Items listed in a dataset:
┄┄┄┄┄┄┄┄┄┄┄┄┄┄┄┄┄┄┄┄

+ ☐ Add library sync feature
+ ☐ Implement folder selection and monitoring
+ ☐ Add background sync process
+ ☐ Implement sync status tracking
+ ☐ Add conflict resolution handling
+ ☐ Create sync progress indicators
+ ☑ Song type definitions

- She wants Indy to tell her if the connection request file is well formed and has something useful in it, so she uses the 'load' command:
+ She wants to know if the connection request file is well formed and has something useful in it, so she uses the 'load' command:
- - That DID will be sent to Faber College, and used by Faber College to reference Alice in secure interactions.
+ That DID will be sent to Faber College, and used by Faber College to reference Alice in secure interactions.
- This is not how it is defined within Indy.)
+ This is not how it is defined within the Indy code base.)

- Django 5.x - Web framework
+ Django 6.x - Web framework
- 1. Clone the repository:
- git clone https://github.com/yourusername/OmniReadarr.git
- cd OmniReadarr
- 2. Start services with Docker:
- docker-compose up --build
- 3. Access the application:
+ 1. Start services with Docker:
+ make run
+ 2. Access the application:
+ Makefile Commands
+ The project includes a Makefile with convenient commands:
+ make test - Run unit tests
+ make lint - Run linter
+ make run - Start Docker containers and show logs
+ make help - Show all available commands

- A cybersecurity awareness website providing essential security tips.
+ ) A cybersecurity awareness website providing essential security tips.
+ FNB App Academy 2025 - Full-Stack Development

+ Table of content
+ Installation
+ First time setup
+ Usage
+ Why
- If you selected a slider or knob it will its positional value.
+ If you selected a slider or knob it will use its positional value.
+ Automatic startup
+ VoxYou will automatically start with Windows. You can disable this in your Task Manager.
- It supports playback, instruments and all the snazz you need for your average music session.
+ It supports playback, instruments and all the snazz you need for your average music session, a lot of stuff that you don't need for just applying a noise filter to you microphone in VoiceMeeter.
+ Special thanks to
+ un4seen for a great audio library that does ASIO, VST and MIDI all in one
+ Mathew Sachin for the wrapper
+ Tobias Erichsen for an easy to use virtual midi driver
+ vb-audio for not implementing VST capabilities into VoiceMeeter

┄┄┄┄┄┄┄┄┄┄┄┄┄┄┄┄┄┄┄┄

**WHAT THIS TASK INVOLVES**
Of the records above, copy each line that includes "need".

**EXERCISE RESPONSE**
- It supports playback, instruments and all the snazz you need for your average music session.
+ It supports playback, instruments and all the snazz you need for your average music session, a lot of stuff that you don't need for just applying a noise filter to you microphone in VoiceMeeter.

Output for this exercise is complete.